On January 15th, you run pip install -r requirements.txt. Pip resolves pandas==2.1.4, numpy==1.26.3, scikit-learn==1.4.0. Your model trains. Your tests pass. You deploy.

On March 3rd, a new team member clones the repo and runs the same command. Pip now resolves pandas==2.2.1, numpy==2.0.0, scikit-learn==1.4.2. NumPy 2.0 is a breaking release — it removes deprecated aliases that scikit-learn 1.4.0 uses internally. The import fails:

AttributeError: module 'numpy' has no attribute 'float_'

Your colleague spends four hours debugging. The fix?

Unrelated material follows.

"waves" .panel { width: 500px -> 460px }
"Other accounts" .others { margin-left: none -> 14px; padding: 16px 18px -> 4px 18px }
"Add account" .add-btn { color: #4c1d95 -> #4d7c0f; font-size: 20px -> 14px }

Pin numpy<2.0. But now pandas==2.2.1 requires numpy>=2.0. You’re in dependency hell, and pip has no mechanism to tell you this upfront because requirements.txt doesn’t capture the full resolution graph.

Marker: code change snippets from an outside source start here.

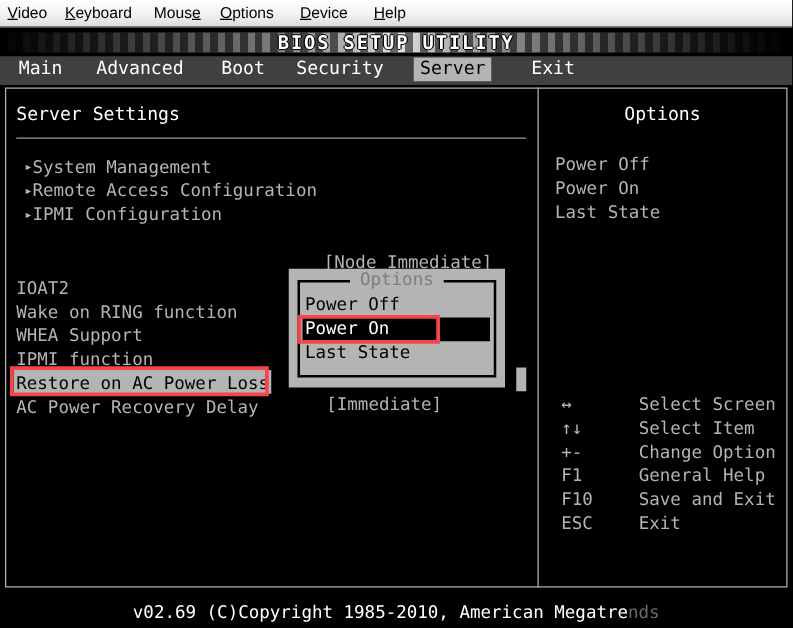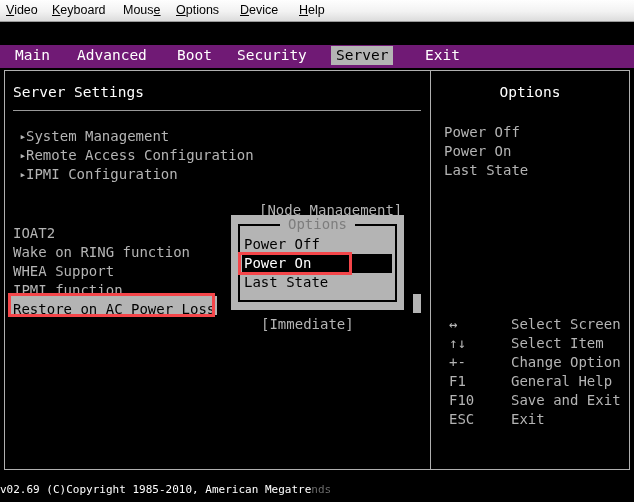"BIOS SETUP UTILITY" div { html: none -> <div> <div></div> <div>BIOS SETUP UTILITY</div> </div> }
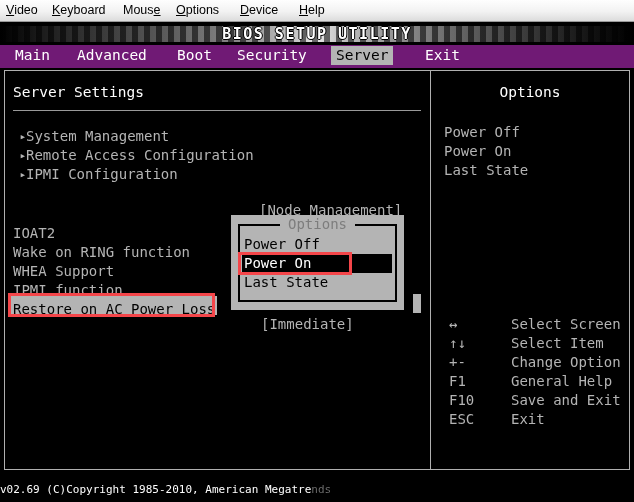"Main" #tabrow { background: #701a75 -> #404040 }
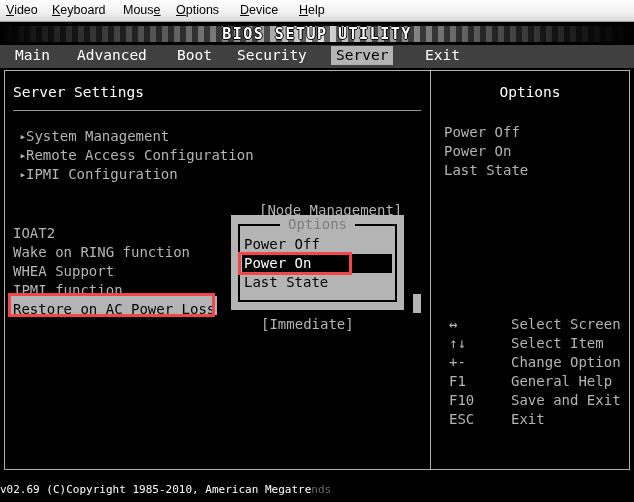"▸System Management" .row { line-height: 27px -> 22px }
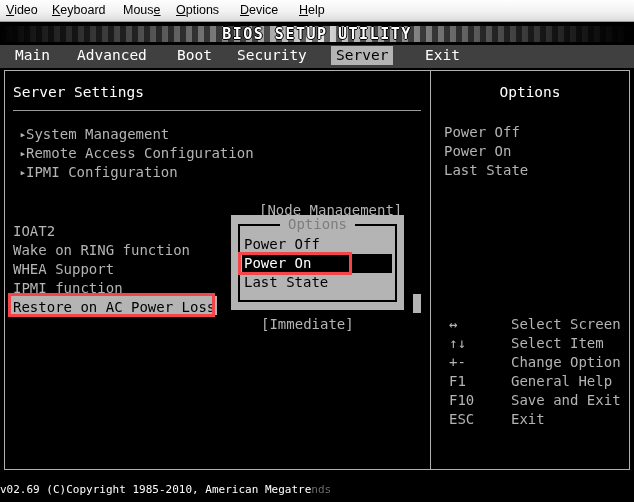"[Node Management]" div.rowval { text: Management -> Immediate }
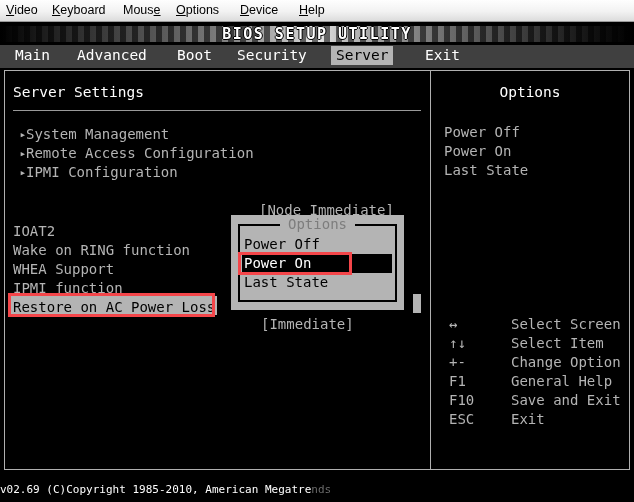"AC Power Recovery Delay" div.row { html: none -> <div>AC Power Recovery Delay</div> }
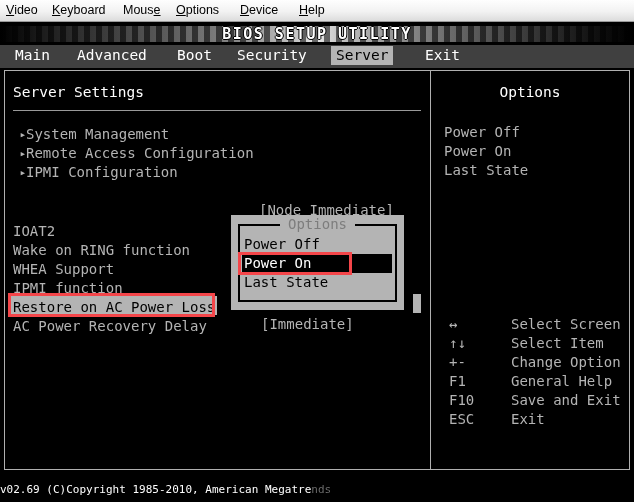"v02.69 (C)Copyright 1985-2010, American" #footer { font-size: 11px -> 14px; text-align: left -> center }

This is not a tooling problem you can discipline your way out of. It’s a structural deficiency in pip freeze workflows. You need a lockfile.

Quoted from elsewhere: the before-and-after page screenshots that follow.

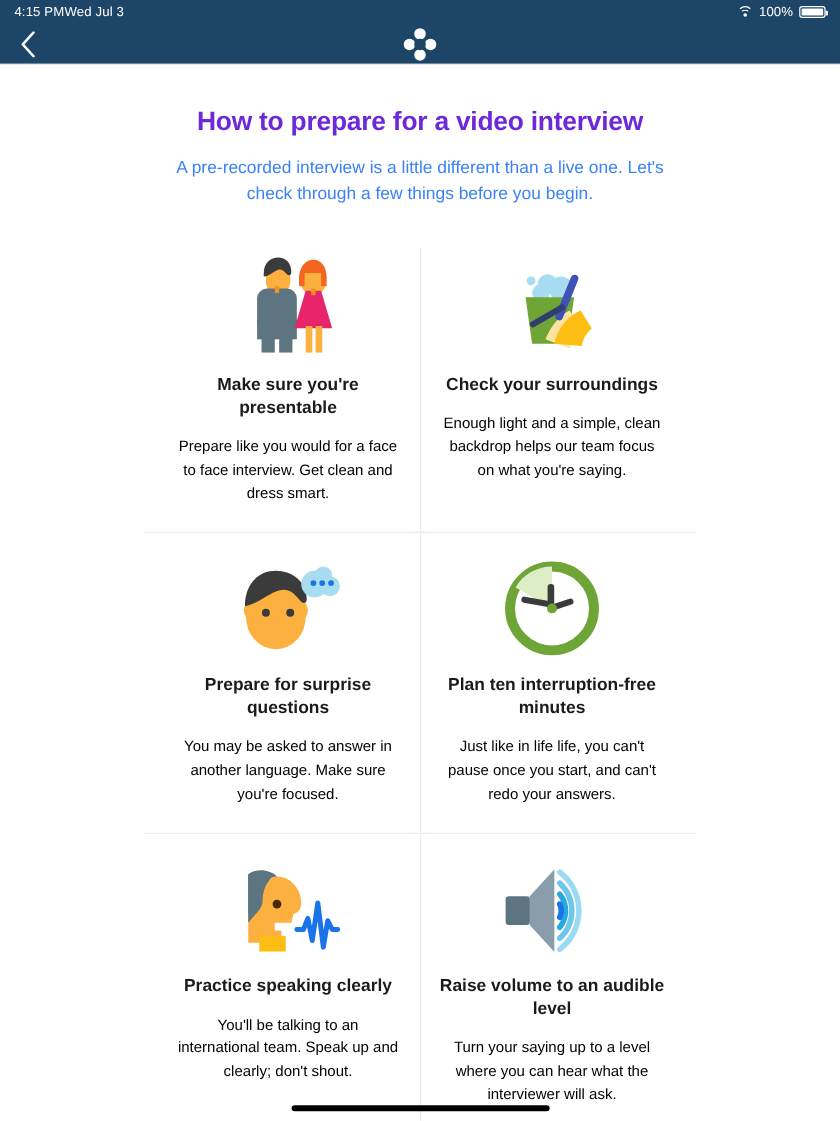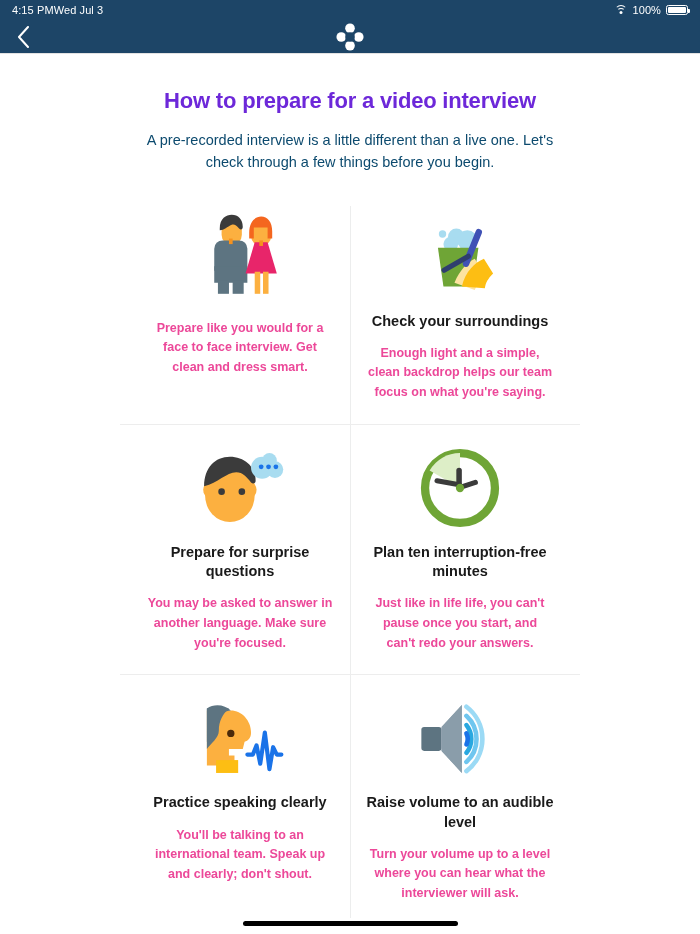"A pre-recorded interview is a" .page-sub { color: #0c4a6e -> #3b82f6 }
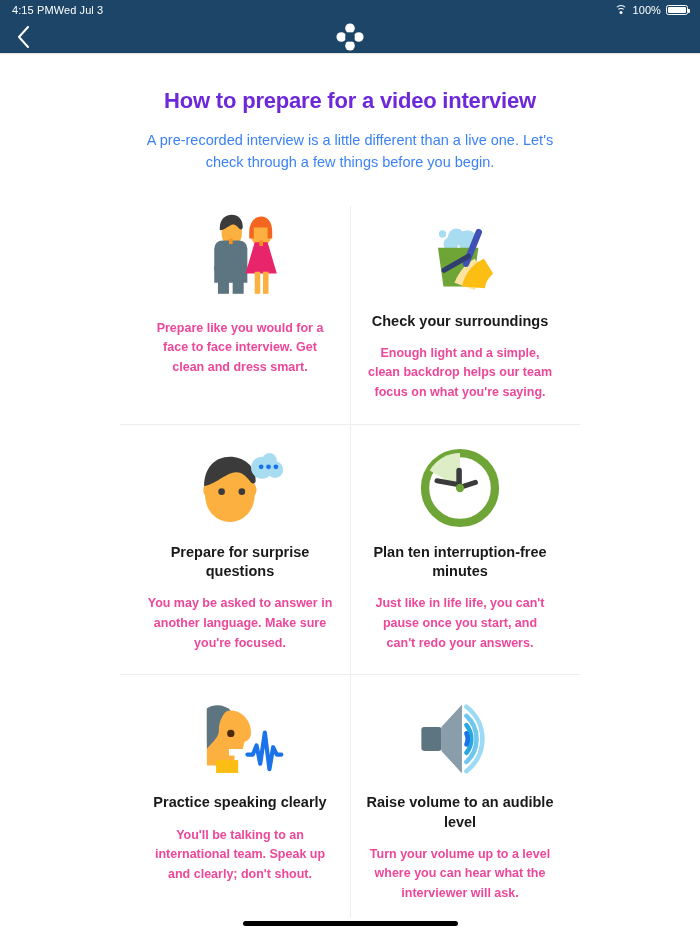"Make sure you're presentable" div.card-title { html: none -> <div>Make sure you're presentable</div> }
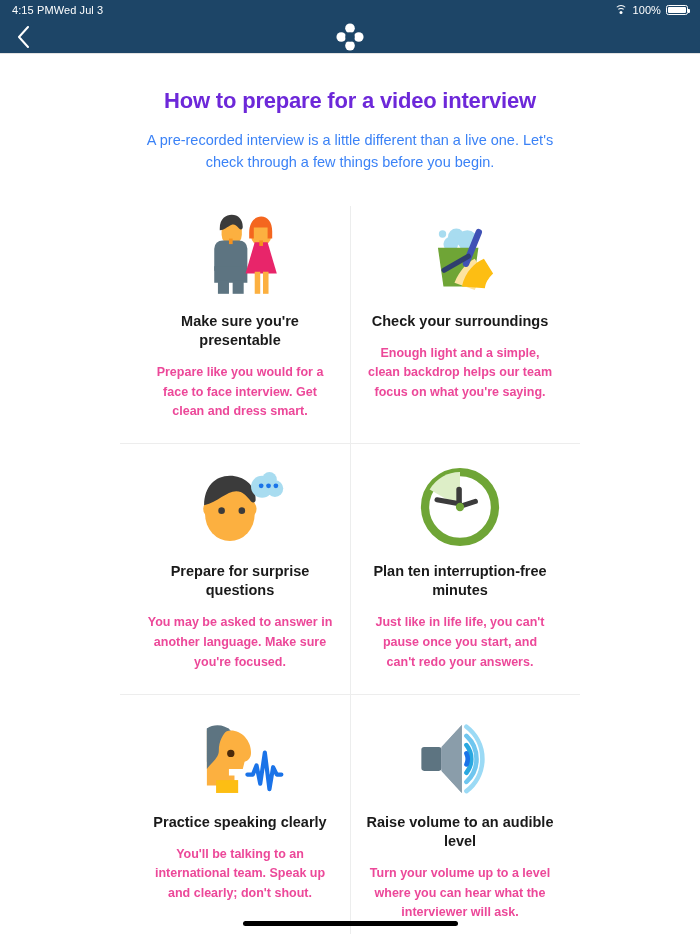"Enough light and a simple," .card-desc { color: #ec4899 -> #000000; font-weight: bold -> none }
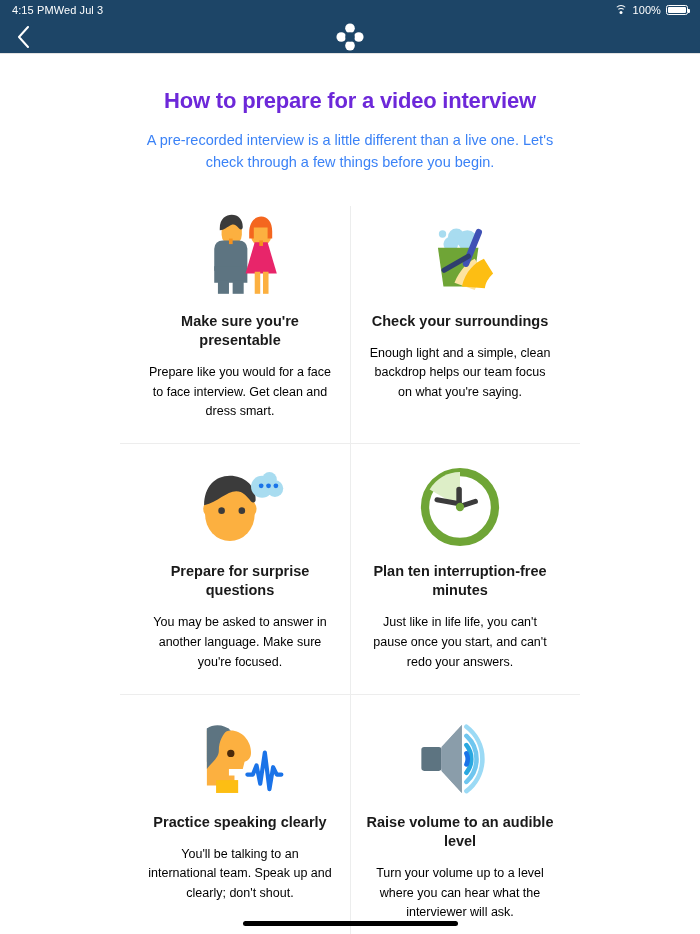"Turn your volume up to" div.card-desc { text: volume -> saying }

uv: Dependency Management That Respects Your Time

uv is a Python package manager written in Rust by the Astral team (the same people behind ruff). It replaces pip, pip-tools, virtualenv, and pyenv with a single binary. The speed difference is not incremental — it is categorical.

OperationpipuvSpeedup
Create virtualenv2.1s0.01s~200x
Install 50 packages (cold)38s1.2s~30x
Install 50 packages (cached)12s0.15s~80x
Resolve dependency tree8s0.3s~25x

Speed matters because slow installs discourage people from creating fresh environments. When pip install takes 45 seconds, developers reuse stale environments. When uv sync takes 1 second, there’s no reason not to start clean.

Setting Up uv

Install uv as a standalone binary — it doesn’t need Python to install itself:

# Install uv (Linux/macOS)
curl -LsSf https://astral.sh/uv/install.sh | sh

# Verify installation
uv --version

Initialize a new project with a pyproject.toml:

# Create project structure
uv init ml-forecasting
cd ml-forecasting

# Pin Python version
uv python pin 3.12

# Add dependencies
uv add polars scikit-learn pydantic fastapi
uv add --dev pytest ruff mypy ipykernel

This generates a pyproject.toml that serves as the single source of truth:

[project]
name = "ml-forecasting"
version = "0.1.0"
requires-python = ">=3.12"
dependencies = [
    "polars>=1.20.0",
    "scikit-learn>=1.6.0",
    "pydantic>=2.10.0",
    "fastapi>=0.115.0",
]

[dependency-groups]
dev = [
    "pytest>=8.3.0",
    "ruff>=0.9.0",
    "mypy>=1.14.0",
    "ipykernel>=6.29.0",
]

[build-system]
requires = ["hatchling"]
build-backend = "hatchling.backends"

Now generate and inspect the lockfile:

# Generate deterministic lockfile
uv lock

# Inspect what was resolved
head -30 uv.lock

The uv.lock file captures the exact version of every transitive dependency, their hashes, and their platform-specific markers. When your colleague runs uv sync three months from now, they get byte-identical packages. The January-vs-March problem is eliminated.

The Daily Workflow

# Sync environment to match lockfile (idempotent, fast)
uv sync

# Run a script inside the managed environment
uv run python src/forecasting/models/train.py

# Run tests
uv run pytest tests/

# Add a new dependency (updates pyproject.toml + uv.lock)
uv add xgboost

# Remove a dependency
uv remove xgboost

# Update a specific package
uv lock --upgrade-package scikit-learn

The critical command is uv sync. It reads the lockfile, diffs it against the current environment, and installs or removes packages to match — in under a second. Run it every time you pull from version control.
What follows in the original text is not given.